Golden, crusty on the outside and cloud-soft on the inside, this homemade Italian bread is the kind of loaf that makes your whole house smell like a real bakery. I started making it years ago after my mom brought one to Sunday dinner and I couldn't stop pulling pieces off, still warm from the oven. What I love most is that it uses pantry staples you probably already have, and the dough practically rises on its own while you go do something else.

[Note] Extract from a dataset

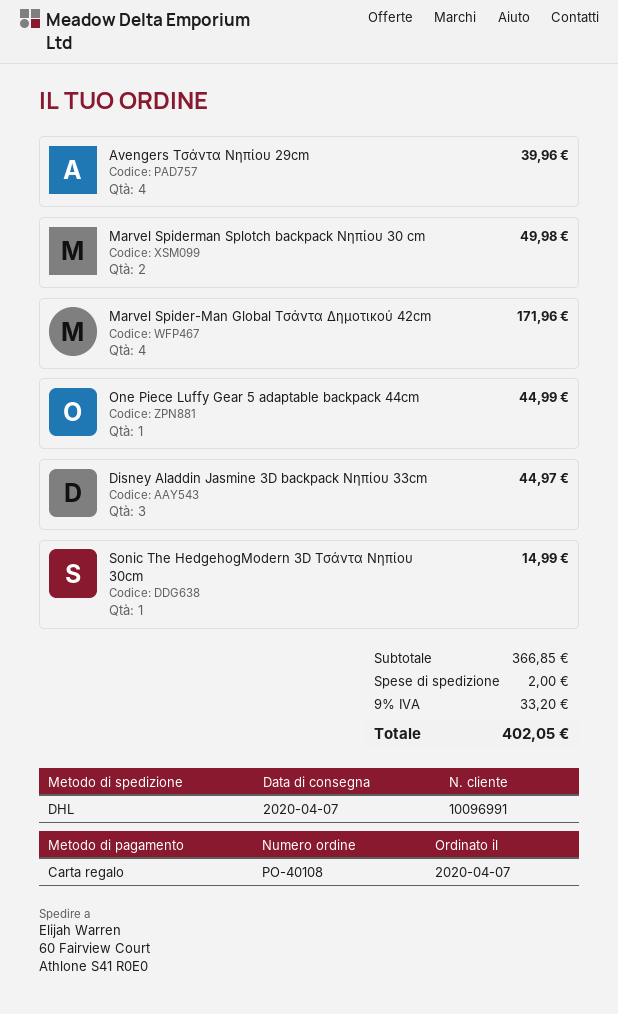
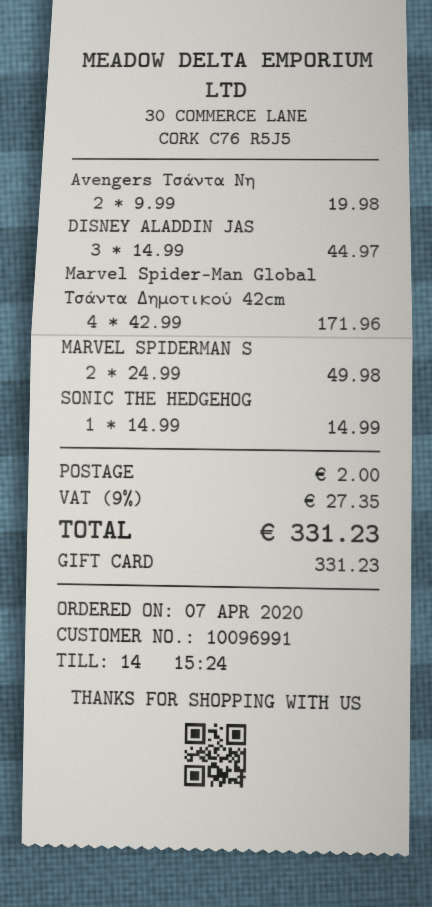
Avengers Τσάντα Νηπίου 29cm: 4 for 39.96 -> 2 for 19.98
One Piece Luffy Gear 5 adaptable backpack 44cm: 1 for 44.99 -> none
tax: 9% = 33.20 -> 9% = 27.35
total: 402.05 -> 331.23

If you've ever been intimidated by bread baking, this one is your sign to try it. And when you're in a baking mood, these Mini Chocolate Éclairs and Choux au Craquelin make the most incredible little desserts to go alongside a warm bread board. This no-knead Italian loaf delivers two big, beautiful loaves with golden tops and a soft, pillowy crumb that holds up perfectly for sandwiches or dunking into a bowl of soup. If you love baking from scratch, you'll feel right at home here, and maybe afterward you'll want to treat everyone to a slice of Mango Mousse Cake for dessert.
Why You'll Love This Italian Bread
This homemade Italian Bread is the kind of bake that feels impressive but asks very little of you.
- No kneading required. The dough does the work during the rise, so you don't have to.
- Simple pantry ingredients. Flour, yeast, oil, and a little sugar. That's it.
- Two big loaves. Or three smaller ones, depending on how you divide the dough.
- Versatile every day. Garlic bread, sandwich bread, soup bread, or just warm bread with butter. All of it works.
- Beginner-friendly. If you've never made yeast bread before, this is the best place to start.
Jump to:
Italian Bread Ingredients
Everything here is simple and easy to find.
See Recipe Card Below This Post For Ingredient Quantities
- Active dry yeast : This is the leavening that makes the dough rise and gives the bread its light, airy texture. Make sure your yeast is fresh or it won't activate properly.
- Warm water, 110°F : Used to activate the yeast. It needs to be warm but not hot, closer to bath-water temperature. Too hot and it will kill the yeast.
- Granulated sugar, for the yeast : Feeds the yeast during activation and helps it bloom quickly.
- Hot water, 115-120°F : Combined with the flour mixture to start the dough. A little hotter than the proofing water, but not boiling.
- Granulated sugar, for the dough : Adds a very faint sweetness and helps with browning.
- Salt : Enhances the overall flavor and controls the yeast's activity during the rise.
- Vegetable oil : Keeps the crumb soft and moist and gives the bread a little richness without heaviness.
- All-purpose flour : The base of the loaf. You'll add it gradually, so the dough doesn't get too stiff. The sticky dough is normal and part of what makes this bread so soft.
- Egg white : Brushed over the tops of the loaves before baking to give them that beautiful golden, slightly glossy finish.
How to Make Homemade Italian Bread
Here's a one-liner to get you going: this Italian Bread comes together fast, rises on its own, and bakes up golden every time.
Activate the yeast: In a small bowl, stir together the active dry yeast, the ½ cup of warm water at 110°F, and the ½ teaspoon of sugar. Set it aside for 5 to 10 minutes. You'll know it's ready when it looks foamy and smells pleasantly yeasty.
Mix the base: In a large mixing bowl or the bowl of your stand mixer, combine the 2 cups of hot water (115-120°F), 3 tablespoons of sugar, 1 tablespoon of salt, ½ cup of vegetable oil, and 3 cups of flour. Mix until everything is combined.
Add the yeast: Pour the activated yeast mixture into the flour mixture and stir to incorporate.
Build the dough: Add another 2 to 3 cups of flour and mix until the dough comes together. It will still feel sticky, and that's completely normal. Don't be tempted to add too much flour here.
First rise: Cover the bowl with a clean kitchen towel and let the dough rise at room temperature for 1 hour. No kneading, no punching down, just leave it alone and let it do its thing.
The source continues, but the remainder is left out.